WORK INSTRUCTION: Your answer must be the records below repeated word for word, with no pictures in it.

*** EXTRACTED MATERIAL

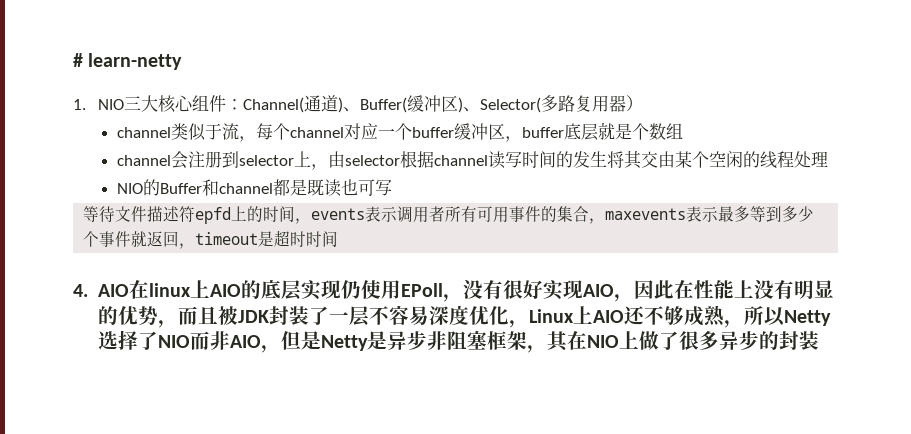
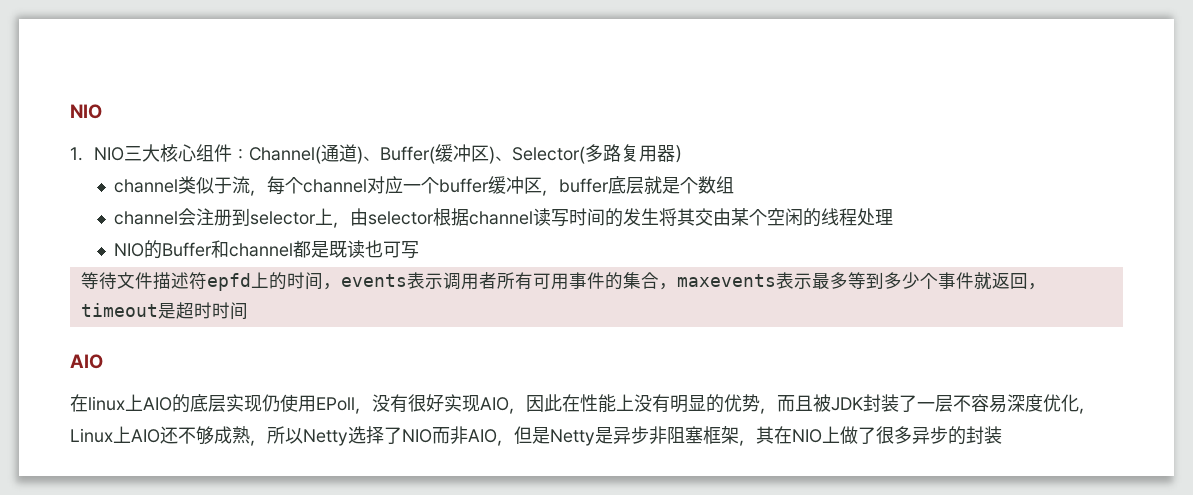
[73,53,183,70] # learn-netty -> [70,104,102,119] NIO
[73,284,130,297] 4. AIO -> [70,354,103,369] AIO //

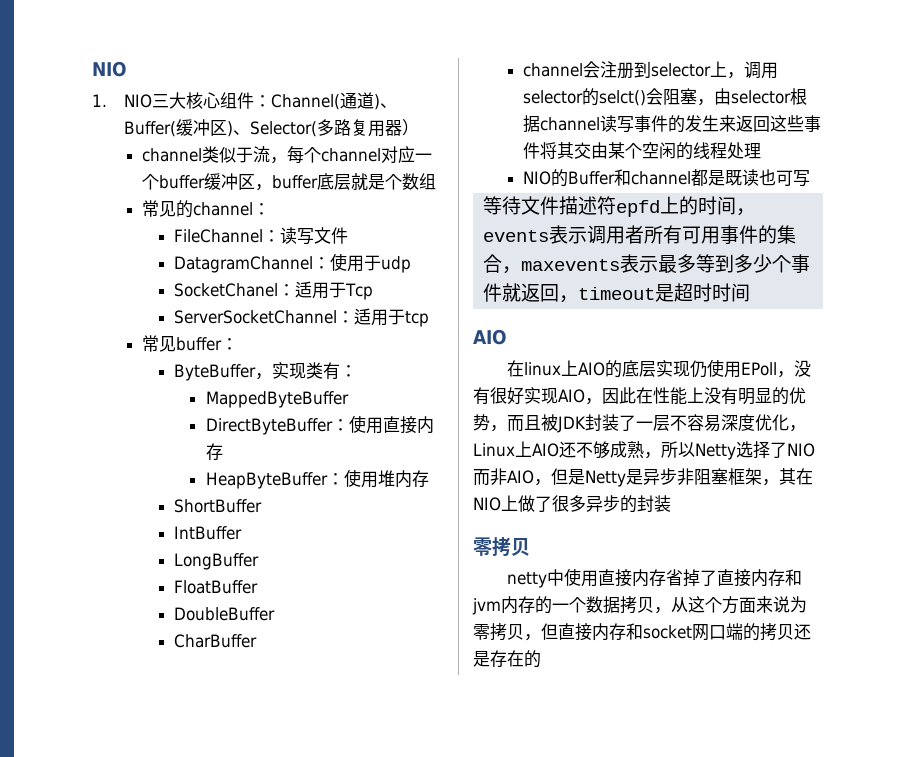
(734, 185) none -> [142,200,271,218] [173,227,348,245] [173,253,411,273] [173,281,373,300] [173,308,429,327] [142,335,239,352] [173,362,357,381] [205,391,349,408] [205,415,434,435] [205,443,223,460] [205,469,429,489] [173,499,262,513] [173,526,242,540] [173,553,259,570] [173,580,258,594] [173,607,275,621] [173,634,257,648] // 常见的channel： // FileChannel：读写文件 // DatagramChannel：使用于udp // SocketChanel：适用于Tcp // ServerSocketChannel：适用于tcp // 常见buffer： // ByteBuffer，实现类有： // MappedByteBuffer // DirectByteBuffer：使用直接内存 // HeapByteBuffer：使用堆内存 // ShortBuffer // IntBuffer // LongBuffer // FloatBuffer // DoubleBuffer // CharBuffer
(350, 225) none -> [744,61,779,79] [523,88,715,106] 调用selector的selct()会阻塞，
[568,208,659,227] 时间的发生 -> [634,115,822,133] [523,142,541,159] 事件的发生来返回这些事件
(1002, 435) none -> [473,537,530,556] [506,568,802,588] [472,596,807,615] [473,623,811,641] [473,650,541,668] // 零拷贝 // netty中使用直接内存省掉了直接内存和jvm内存的一个数据拷贝，从这个方面来说为零拷贝，但直接内存和socket网口端的拷贝还是存在的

******

RESULT:
[73,53,183,70] # learn-netty -> [70,104,102,119] NIO
[73,284,130,297] 4. AIO -> [70,354,103,369] AIO //

(734, 185) none -> [142,200,271,218] [173,227,348,245] [173,253,411,273] [173,281,373,300] [173,308,429,327] [142,335,239,352] [173,362,357,381] [205,391,349,408] [205,415,434,435] [205,443,223,460] [205,469,429,489] [173,499,262,513] [173,526,242,540] [173,553,259,570] [173,580,258,594] [173,607,275,621] [173,634,257,648] // 常见的channel： // FileChannel：读写文件 // DatagramChannel：使用于udp // SocketChanel：适用于Tcp // ServerSocketChannel：适用于tcp // 常见buffer： // ByteBuffer，实现类有： // MappedByteBuffer // DirectByteBuffer：使用直接内存 // HeapByteBuffer：使用堆内存 // ShortBuffer // IntBuffer // LongBuffer // FloatBuffer // DoubleBuffer // CharBuffer
(350, 225) none -> [744,61,779,79] [523,88,715,106] 调用selector的selct()会阻塞，
[568,208,659,227] 时间的发生 -> [634,115,822,133] [523,142,541,159] 事件的发生来返回这些事件
(1002, 435) none -> [473,537,530,556] [506,568,802,588] [472,596,807,615] [473,623,811,641] [473,650,541,668] // 零拷贝 // netty中使用直接内存省掉了直接内存和jvm内存的一个数据拷贝，从这个方面来说为零拷贝，但直接内存和socket网口端的拷贝还是存在的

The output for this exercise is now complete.